• Instructions for the task: The required answer is each line in the entries below where "قابلیت" occurs.

[Data supplied]

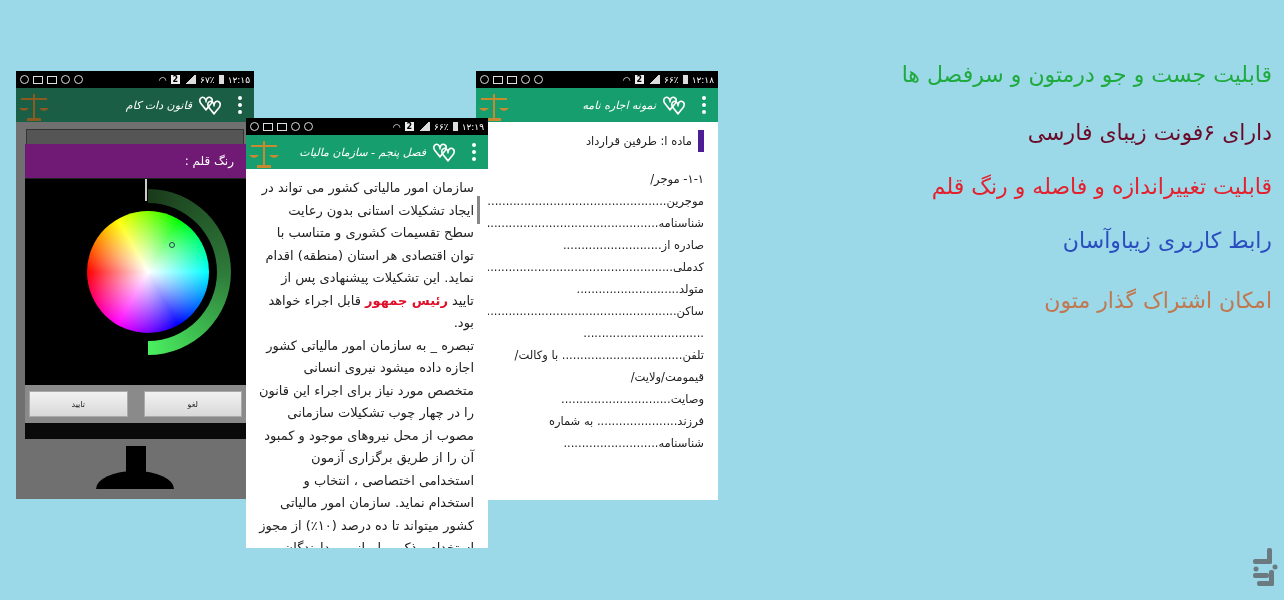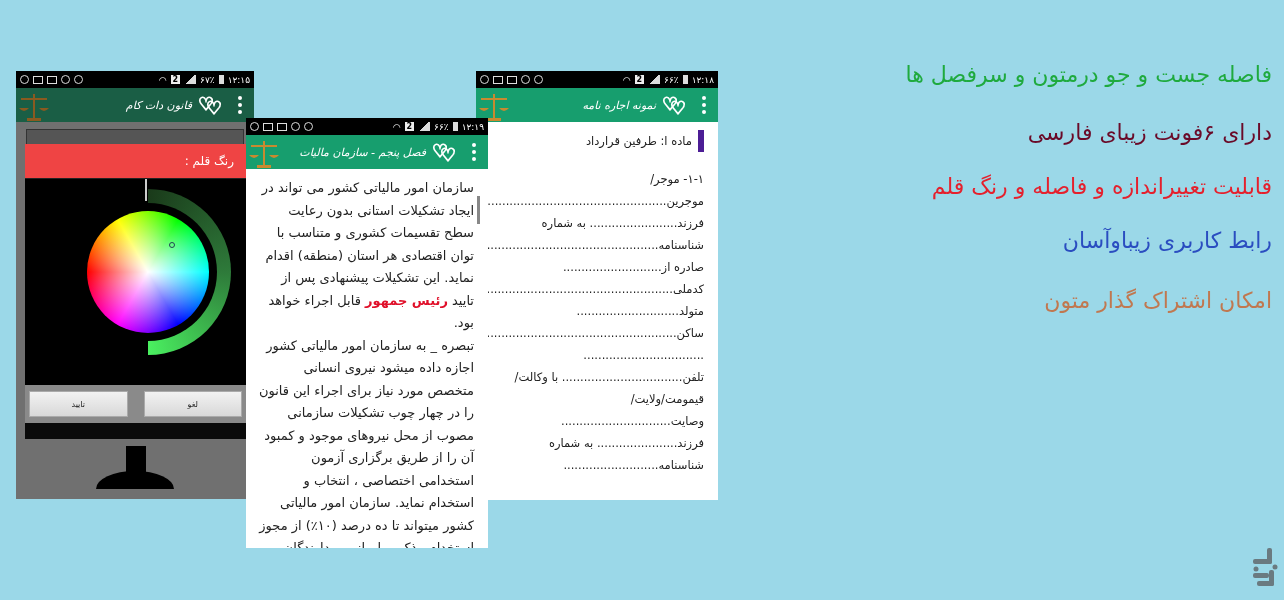--- a/index.html
+++ b/index.html
@@ -19,21 +19,21 @@
 .hearts span{position:absolute;color:transparent;-webkit-text-stroke:1.2px #fff;font-size:18px;line-height:18px}
 .kebab{width:4px;display:flex;flex-direction:column;gap:3px;margin-right:12px}
 .kebab i{width:4px;height:4px;background:#fff;border-radius:50%;display:block}
 .scales{position:absolute;left:0;top:0;width:36px;height:36px}
 .content{direction:rtl;font-size:12px;color:#222;line-height:22px;padding:6px 10px 0 6px}
 
 #p1{left:16px;top:71px;width:238px;height:428px;background:#707070}
 #p1 .appbar{background:#1a5e45}
 .dim-panel{position:absolute;left:10px;top:58px;width:218px;height:32px;background:#555;border:1px solid #333}
 .dialog{position:absolute;left:9px;top:73px;width:221px;height:295px;background:#0a0a0a}
-.dialog-title{color:#fff;font-size:12px;direction:rtl;text-align:right;padding:10px 12px;height:34px;background:#ef4444}
+.dialog-title{color:#fff;font-size:12px;direction:rtl;text-align:right;padding:10px 12px;height:34px;background:#701a75}
 .wheel-area{position:relative;height:207px;background:#000;border-top:1px solid #222}
 .ring{position:absolute;left:40px;top:10px;width:166px;height:166px;border-radius:50%;background:conic-gradient(from 0deg,#1a3a1a 0deg,#2e7a3a 90deg,#4af060 180deg,transparent 180deg)}
 .ring-inner{position:absolute;left:54px;top:24px;width:138px;height:138px;border-radius:50%;background:#000}
 .wheel{position:absolute;left:62px;top:32px;width:122px;height:122px;border-radius:50%;
  background:radial-gradient(circle,#fff 0%,rgba(255,255,255,0) 70%),conic-gradient(from 90deg,#00ffff,#0000ff,#ff00ff,#ff0000,#ffff00,#00ff00,#00ffff)}
 .wheel-dot{position:absolute;left:144px;top:63px;width:6px;height:6px;border-radius:50%;border:1px solid #245}
 .tick{position:absolute;left:120px;top:0;width:2px;height:22px;background:#ccc}
 .dlg-buttons{display:flex;gap:16px;padding:6px 4px;background:#8a8a8a}
 .dlg-btn{flex:1;height:26px;background:linear-gradient(#f2f2f2,#d8d8d8);border:1px solid #aaa;font-size:8px;color:#222;display:flex;align-items:center;justify-content:center}
 .stand{position:absolute;left:110px;top:375px;width:20px;height:30px;background:#000}
@@ -149,21 +149,20 @@
         <i></i>
         <i></i>
       </div>
   </div>
   <div class="side-tab">۹</div>
   <div class="side-green"></div>
   <div class="content">
     <div class="section-head">ماده ا: طرفین قرارداد</div>
     <div class="row">۱-۱- موجر/</div>
     <div class="row">موجرین............................................................</div>
-    <div class="row">فرزند........................ به شماره</div>
     <div class="row">شناسنامه.................................................</div>
     <div class="row">صادره از...........................</div>
     <div class="row">کدملی.................................................................</div>
     <div class="row">متولد............................</div>
     <div class="row">ساکن.......................................................................</div>
     <div class="row">.................................</div>
     <div class="row">تلفن................................. با وکالت/</div>
     <div class="row">قیمومت/ولایت/</div>
     <div class="row">وصایت..............................</div>
     <div class="row">فرزند...................... به شماره</div>
@@ -208,21 +207,21 @@
         <i></i>
       </div>
   </div>
   <div class="scroll-ind"></div>
   <div class="content">
     <p><span>سازمان امور مالیاتی کشور می تواند در ایجاد تشکیلات استانی بدون رعایت سطح تقسیمات کشوری و متناسب با توان اقتصادی هر استان (منطقه) اقدام نماید. این تشکیلات پیشنهادی پس از تایید</span> <span class="red">رئیس جمهور</span> <span>قابل اجراء خواهد بود.</span></p>
     <p style="">تبصره _ به سازمان امور مالیاتی کشور اجازه داده میشود نیروی انسانی متخصص مورد نیاز برای اجراء این قانون را در چهار چوب تشکیلات سازمانی مصوب از محل نیروهای موجود و کمبود آن را از طریق برگزاری آزمون استخدامی اختصاصی ، انتخاب و استخدام نماید. سازمان امور مالیاتی کشور میتواند تا ده درصد (۱۰٪) از مجوز استخدام مذکور را ، از بین دارندگان</p>
   </div>
 </div>
 
-<div class="feature" style="top: 62px; color: rgb(31, 170, 62);">فاصله جست و جو درمتون و سرفصل ها</div>
+<div class="feature" style="top: 62px; color: rgb(31, 170, 62);">قابلیت جست و جو درمتون و سرفصل ها</div>
 <div class="feature" style="top: 120px; color: rgb(106, 10, 40);">دارای ۶فونت زیبای فارسی</div>
 <div class="feature" style="top: 174px; color: rgb(229, 32, 44);">قابلیت تغییراندازه  و فاصله و رنگ قلم</div>
 <div class="feature" style="top: 228px; color: rgb(42, 77, 192);">رابط کاربری زیباوآسان</div>
 <div class="feature" style="top: 288px; color: rgb(192, 120, 80);">امکان اشتراک گذار متون</div>
 
 <svg class="logo" viewBox="0 0 32 40">
   <rect x="18" y="0" width="5" height="16" rx="2" fill="#6a7a80"></rect>
   <rect x="4" y="11" width="19" height="5" rx="2" fill="#6a7a80"></rect>
   <circle cx="7" cy="21" r="2.5" fill="#6a7a80"></circle>
   <circle cx="26" cy="19" r="2.5" fill="#6a7a80"></circle>

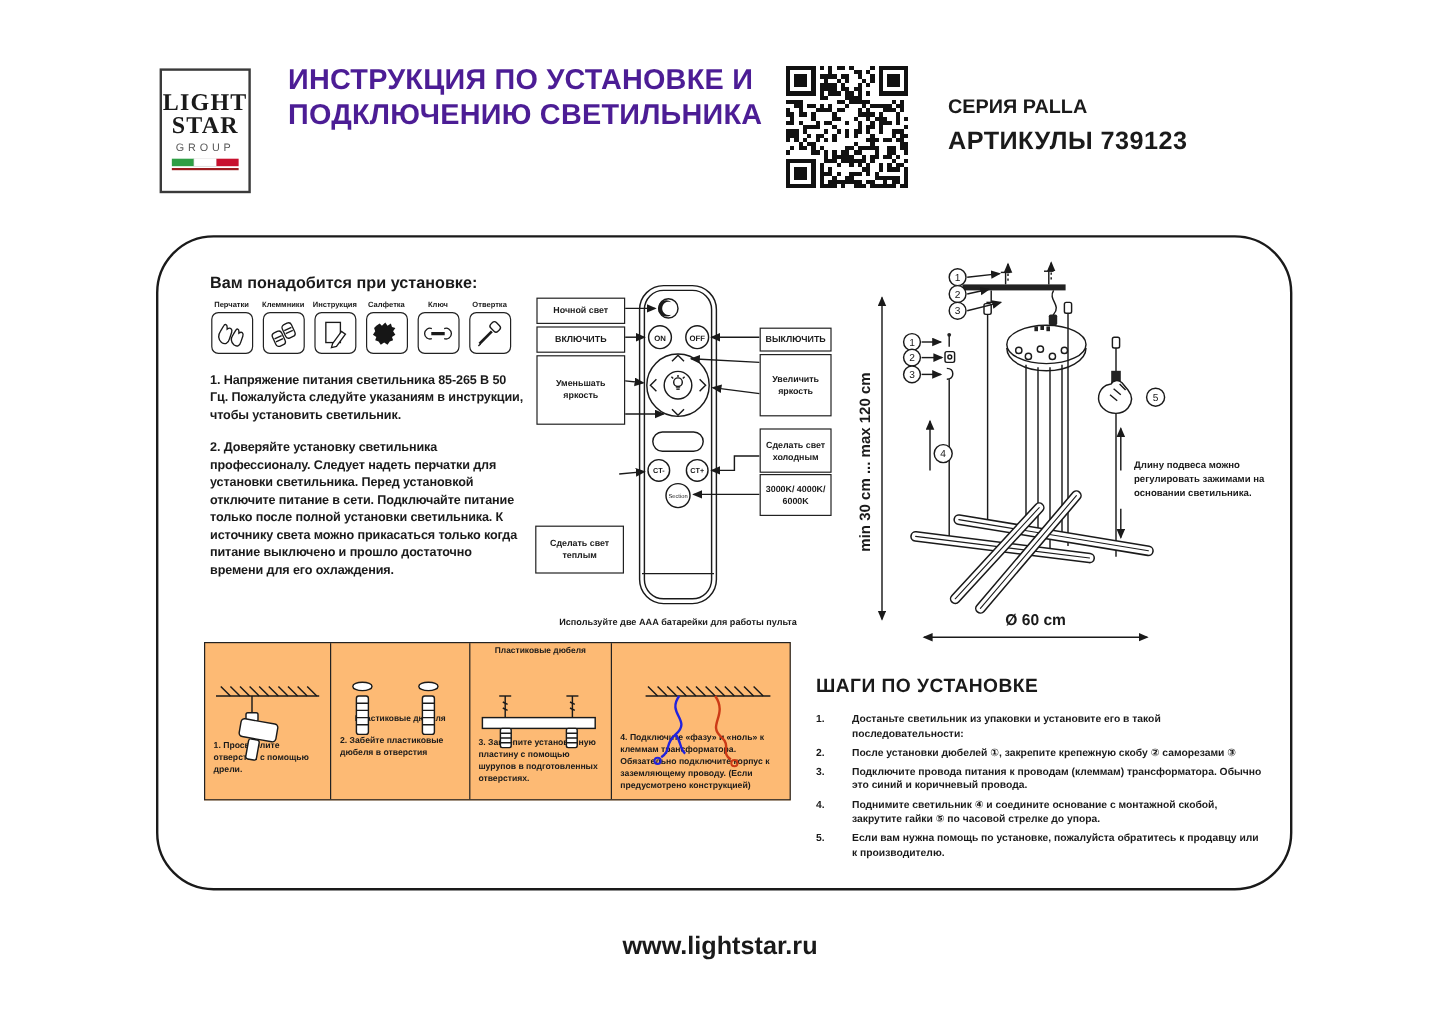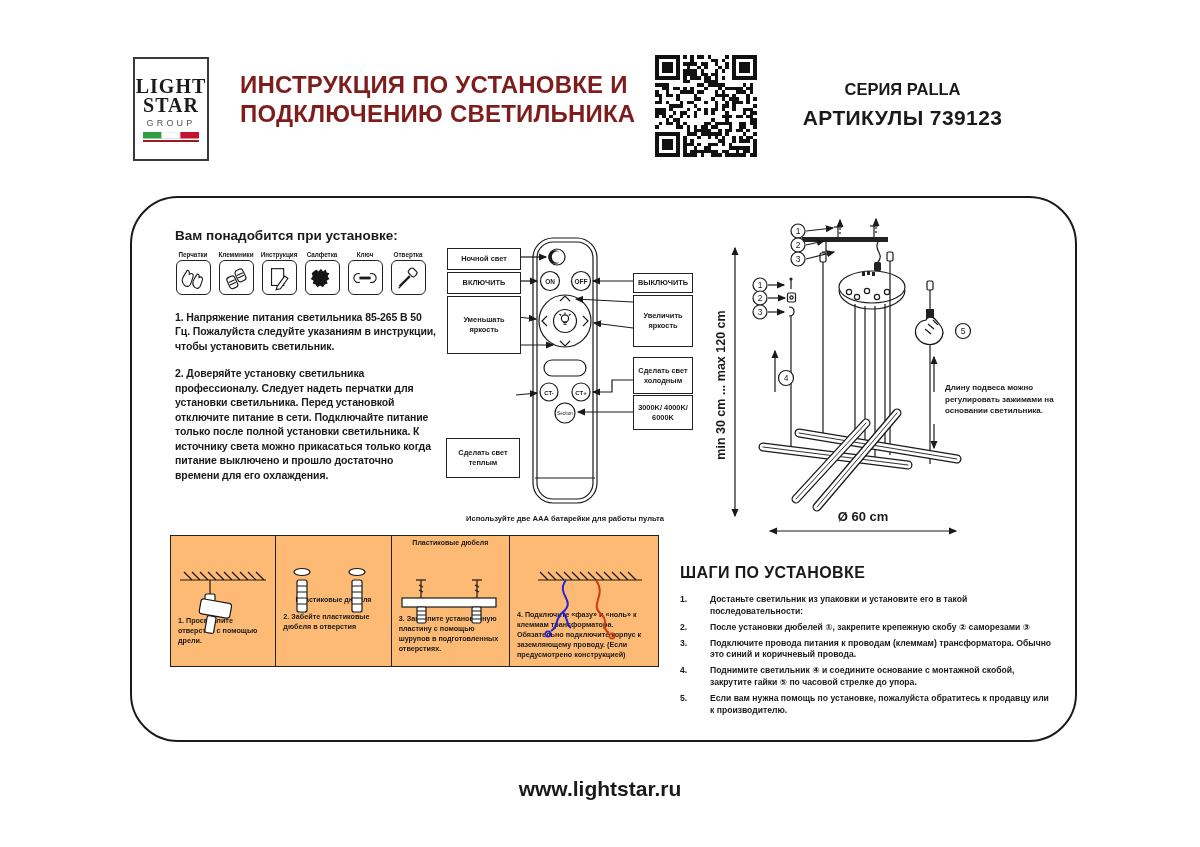--- a/index.html
+++ b/index.html
@@ -4,23 +4,23 @@
 <style>
   html,body{margin:0;padding:0;background:#fff;}
   .page{position:relative;width:1200px;height:847px;background:#fff;overflow:hidden;
         font-family:"Liberation Sans","DejaVu Sans",sans-serif;color:#1a1a1a;}
   
   .logo-box{position:absolute;left:133px;top:57px;width:72px;height:100px;border:2px solid #3a3a3a;
             display:flex;flex-direction:column;align-items:center;justify-content:center;background:#fff;}
   .logo-word{font-family:"Liberation Serif","DejaVu Serif",serif;font-weight:700;font-size:20px;line-height:.95;letter-spacing:1px;}
   .logo-group{font-size:9px;letter-spacing:3.2px;color:#555;margin-top:3px;}
   .logo-flag{margin-top:4px;}
-  .title{position:absolute;left:240px;top:70px;width:410px;font-size:24px;font-weight:700;line-height:1.22;letter-spacing:.2px;color:#7f1d1d;margin:0;}
+  .title{position:absolute;left:240px;top:52px;width:410px;font-size:24px;font-weight:700;line-height:1.22;letter-spacing:.2px;color:#4c1d95;margin:0;}
   .qr{position:absolute;left:655px;top:55px;width:102px;height:102px;}
-  .hdr-meta{position:absolute;left:790px;top:80px;width:225px;text-align:center;}
+  .hdr-meta{position:absolute;left:790px;top:80px;width:225px;text-align:left;}
   .series{font-size:16.5px;font-weight:700;margin-bottom:7px;}
   .articles{font-size:21px;font-weight:700;letter-spacing:.4px;}
   
   .frame{position:absolute;left:130px;top:196px;width:943px;height:542px;border:2.5px solid #1a1a1a;border-radius:48px;background:#fff;}
   
   .leftcol{position:absolute;left:175px;top:228px;width:262px;}
   .req-heading{font-size:13.5px;font-weight:700;margin:0 0 8px 0;}
   .tools{display:flex;gap:7px;}
   .tool{width:36px;display:flex;flex-direction:column;align-items:center;}
   .tool-label{font-size:6.3px;font-weight:600;white-space:nowrap;margin-bottom:2px;}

[/Data supplied]

• Final answer:
+<div class="feature" style="top: 62px; color: rgb(31, 170, 62);">قابلیت جست و جو درمتون و سرفصل ها</div>
 <div class="feature" style="top: 174px; color: rgb(229, 32, 44);">قابلیت تغییراندازه  و فاصله و رنگ قلم</div>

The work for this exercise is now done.